編集者は、読者であり著者である
――本を書かれるようになったきっかけはどういったことですか?
戸田山和久氏: 編集の方に書いてみませんかと言われたことがきっかけでした。最初の仕事は翻訳でしたが、そういう僕の仕事を見てくださっている編集者さんがいて、声をかけていただきました。あまり深く考えたりしたわけではなく、いつの間にか書いていた感じです。
――いつも、執筆はどちらでされているのでしょうか?
戸田山和久氏: 色々な人が訪ねてきたりしますから研究室ではできないので、自分の家か喫茶店で進めます。中学生くらいの時から、よく喫茶店で勉強していました。僕は直接ワープロでは書けないんです。紙にメモして図を書いて、ある程度できたら持って帰ってワープロで書く感じです。
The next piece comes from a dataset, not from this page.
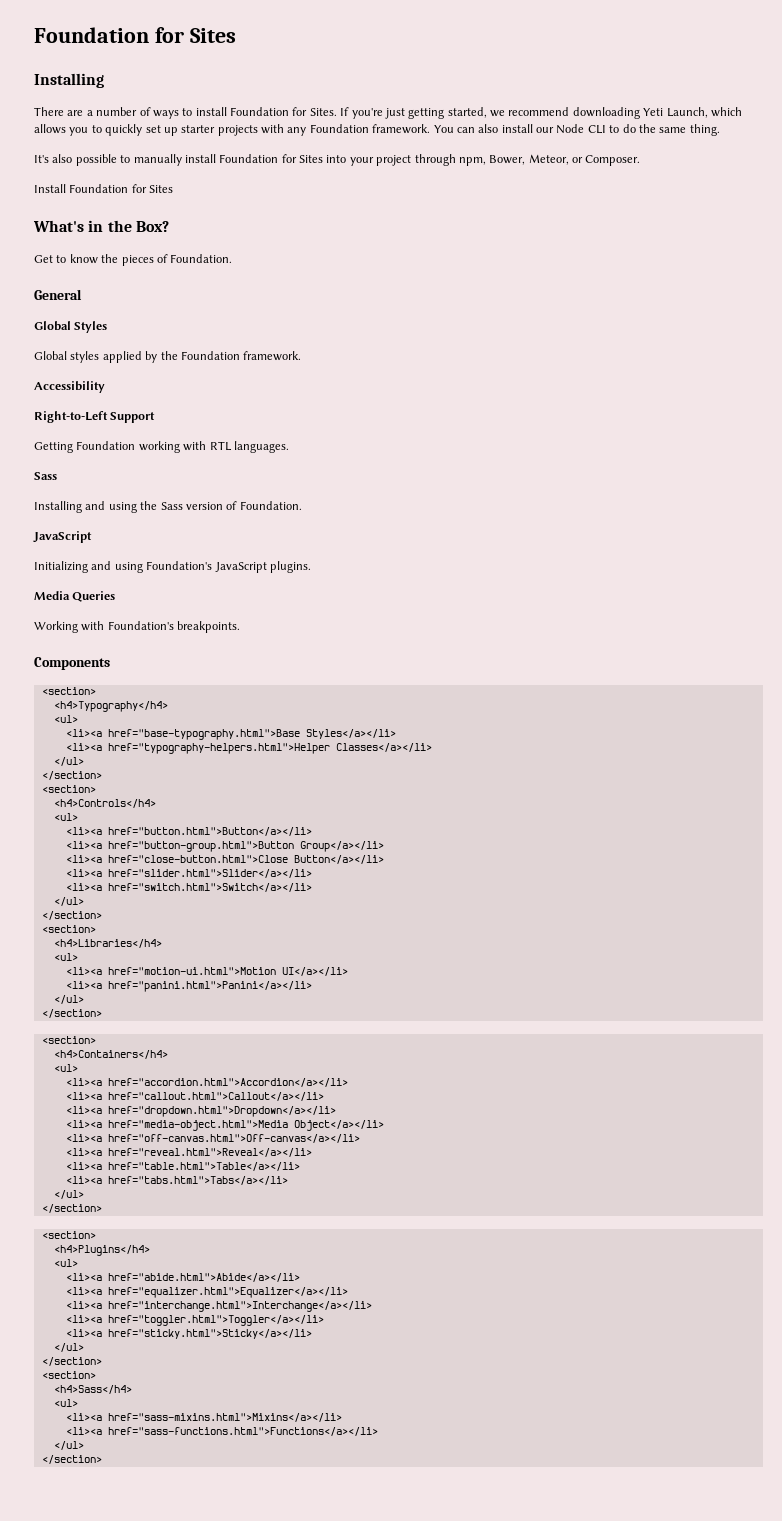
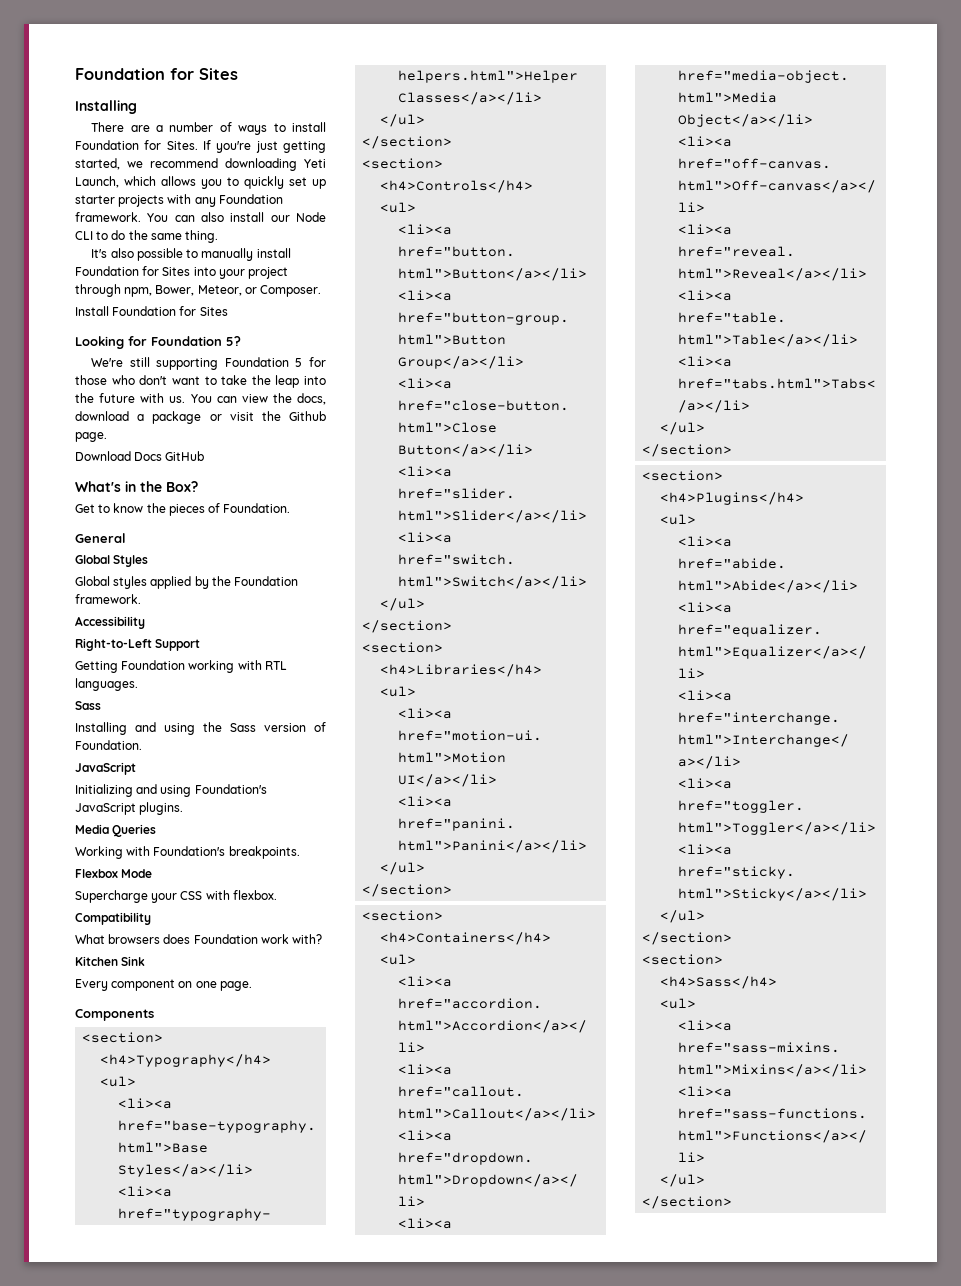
(174, 189) none -> [75,336,241,349] [91,357,327,370] [75,375,326,388] [75,393,326,405] [75,411,326,424] [75,432,107,442] [75,451,205,461] // Looking for Foundation 5? // We're still supporting Foundation 5 for those who don't want to take the leap into the future with us. You can view the docs, download a package or visit the Github page. // Download Docs GitHub
(241, 627) none -> [75,869,153,878] [75,890,277,903] [75,912,151,925] [75,934,323,944] [75,956,146,966] [75,979,252,991] // Flexbox Mode // Supercharge your CSS with flexbox. // Compatibility // What browsers does Foundation work with? // Kitchen Sink // Every component on one page.

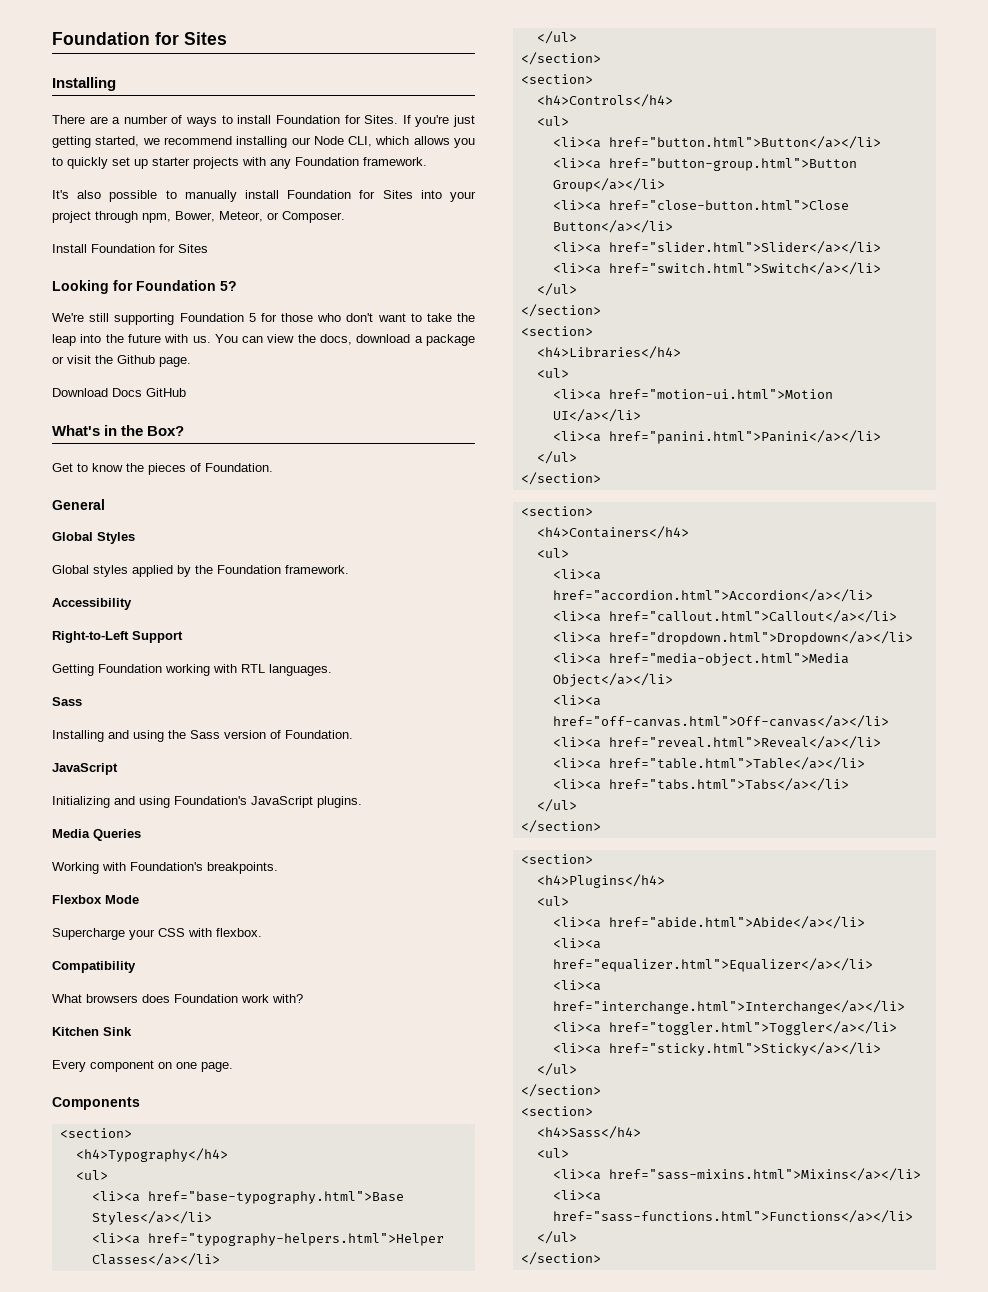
[225,158,326,171] [75,176,119,188] downloading Yeti Launch, -> [236,136,373,148] installing our Node CLI,
[147,212,326,222] [75,230,219,243] You can also install our Node CLI to do the same thing. -> (427, 161) none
―― 一般向けの書籍は、論文等とは書き方がかなり違うのではないでしょうか?
戸田山和久氏: 一般向けの本になればなる程、編集者との共同作業になります。「ここが分からない」などと、原稿が真っ赤になって返って来きて、何度も書き直していますが、段々つまらなくなってくるので、ちょっとギャグを入れたりするようになる。最初の段階では読者にサービスをせずに頭の中のものを出すので、非常につまらなくて、しかも分かりにくいものかもしれないので、それに対してダメ出しがあって、書き直して、編集者と一緒に作っている感覚です。
――『科学哲学の冒険』が対話形式で書かれているなど、表現は工夫をされていますね。
戸田山和久氏: あの本は、科学哲学の入門書ですが、相談している中で、「今回は対話編で書いてみましょう」というように盛り上がったんですが、これが本当に大変で、途中でいやになりました。それぞれのキャラクターをちゃんと設定して、こいつだったらこういうことを言いそうだということを守りながら書いて、簡単に説明してしまえば済むところを、3人が話しながら段々と分かっていくように書こうとすると、実は自分でもよく分かってないところが明るみに出たりするわけです。本の中に読者がいるような感じです。何が問題になっているか自体がよく分からなくて、そこから話を進めていかなくてはいけない時は、対話編には面白い可能性があります。そういう意味では、プラトンは偉い。それを自分が上手に書けるかどうか別として、よくできた形式なんだなと思いました。
――理想の編集者はどういった方でしょうか?
戸田山和久氏: やっぱり良い仕事ができたなという本は、ほとんど編集者が共著者のように、一緒に作ってくれたものです。その人がいなかったら全然違うものになっただろうというものもあります。これは本当に編集者によって全然違っていて、出した原稿が本として出てしまうような時もあるんです。そうすると、自分でも納得がいかないものができてしまうことがあります。言われたことを直すと、確実に良くなっていきます。編集者はやっぱり最初の読者ですし、読者と筆者両方やってくれているような感じです。そういう人がいるかいないかが、ブログなどと本の違いだと思います。